Book Review – Rocketship Patrol by J.I. Greco
Junior Officer (Probationary) Dana Loy of the Drantini Unified Police and Emergency Service (DUPES) gets her first duty fresh out of the Academy. She is assigned to an aging patrol ship guarding, or, more accurately, largely ignoring a quiet sector of space. The only other officer on the ship is her incompetent commander, Lieutenant Detective Hackenthrush, although he is renting out an extra cabin to an alien civilian.
During her first day, they detect a drifting lifeboat at the edge of their patrol sector.
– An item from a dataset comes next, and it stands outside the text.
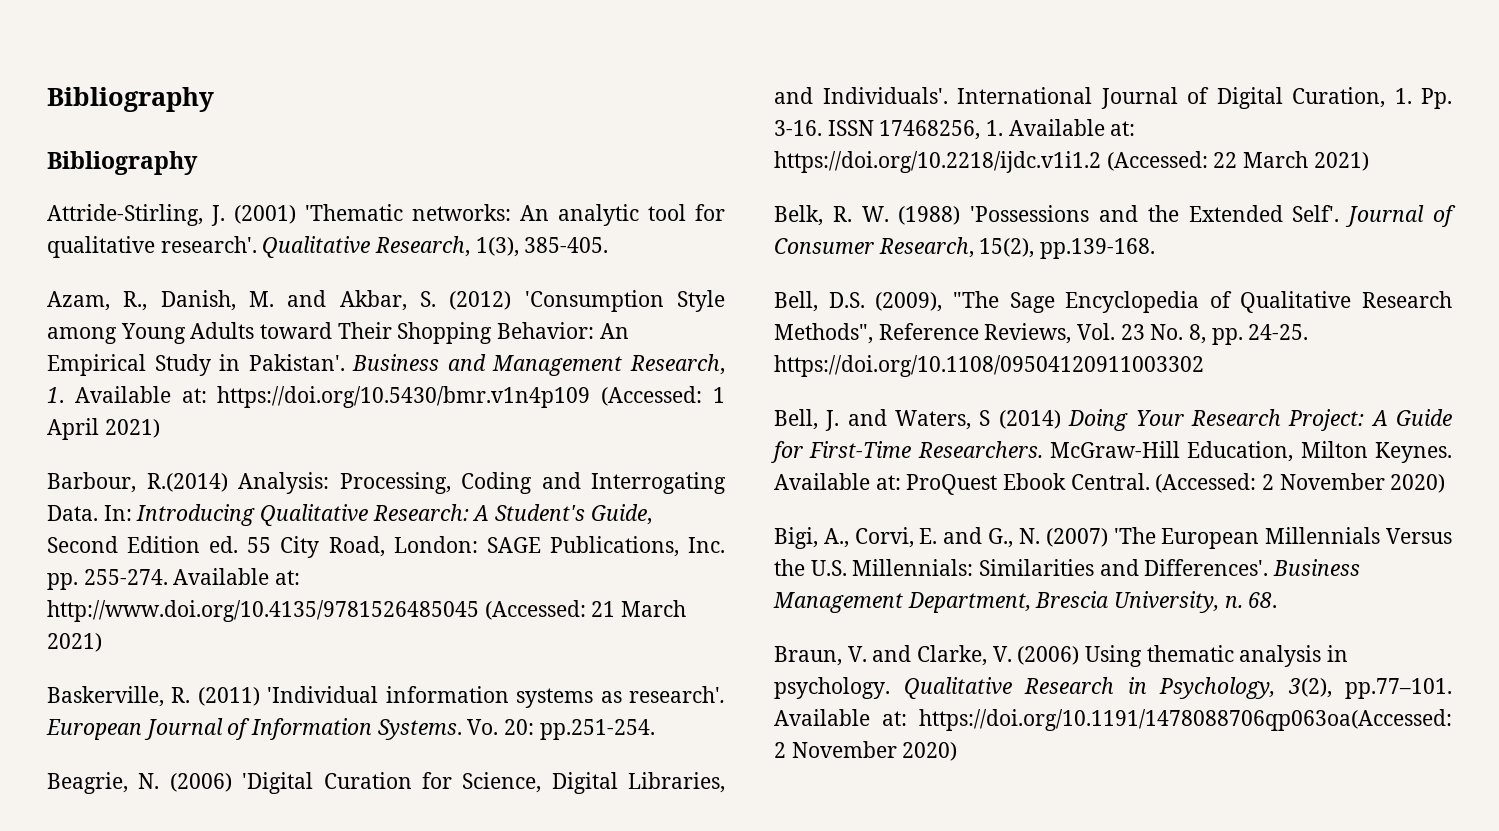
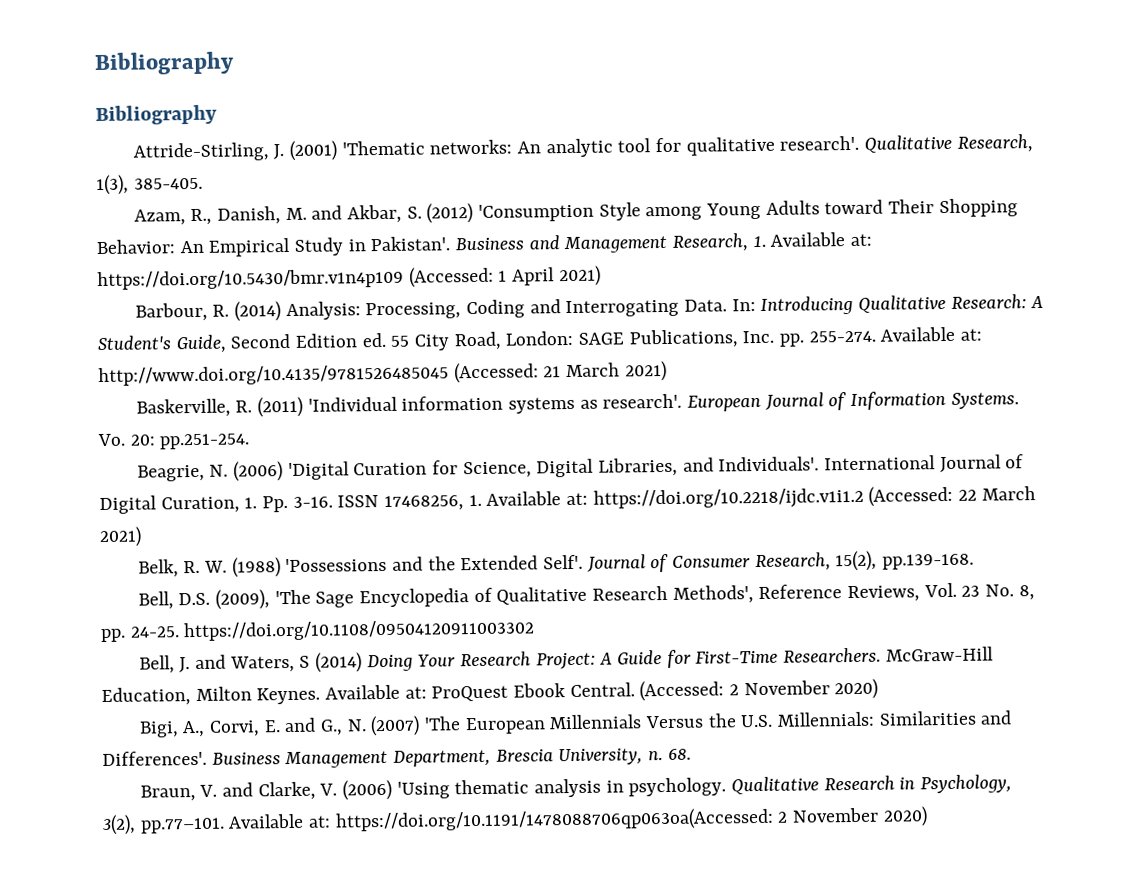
[146,473,228,492] R.(2014) -> [212,301,282,322] R. (2014)
[952,291,999,308] "The -> [274,589,311,605] 'The
[774,323,873,344] Methods", -> [672,585,754,604] Methods',
[1085,645,1143,667] Using -> [396,781,450,799] 'Using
In accordance with the well-know truism that good deeds do not go unpunished, they become unwittingly involved in a massive and dangerous police sting operation as a result.
The main character of this short book is the woman they rescue. Charlene Cortez is mostly human, although she has a whizz-bang cybernetic arm. I’d say more about her but it would be a spoiler, so I won’t. Let’s just say she has connections with the Galactic Authority Police.
And then there’s Igon, an untrustworthy, lovesick robot.
All of the characters are fun, often simply silly. There is nothing profound or insightful about them. They may make you smile, but they won’t make you think (to misquote Jethro Tull from Thick as a Brick – a great classic rock album, which has nothing to do with this book).
Rocketship Patrol is a pulp Sci-Fi novella that intentionally parodies the books from the 1950s and 1960s. At 31,000 words (about 100 paperback pages if it were available in paperback, which it’s not) it is about a third the length of a regular novel. I picked up a copy during a recent free Kindle promotion and read it the same evening. I noted a few typos, but not many more than I normally find in traditionally published books.
I recommend this for pulp Sci-Fi fans interested in a short, fun read.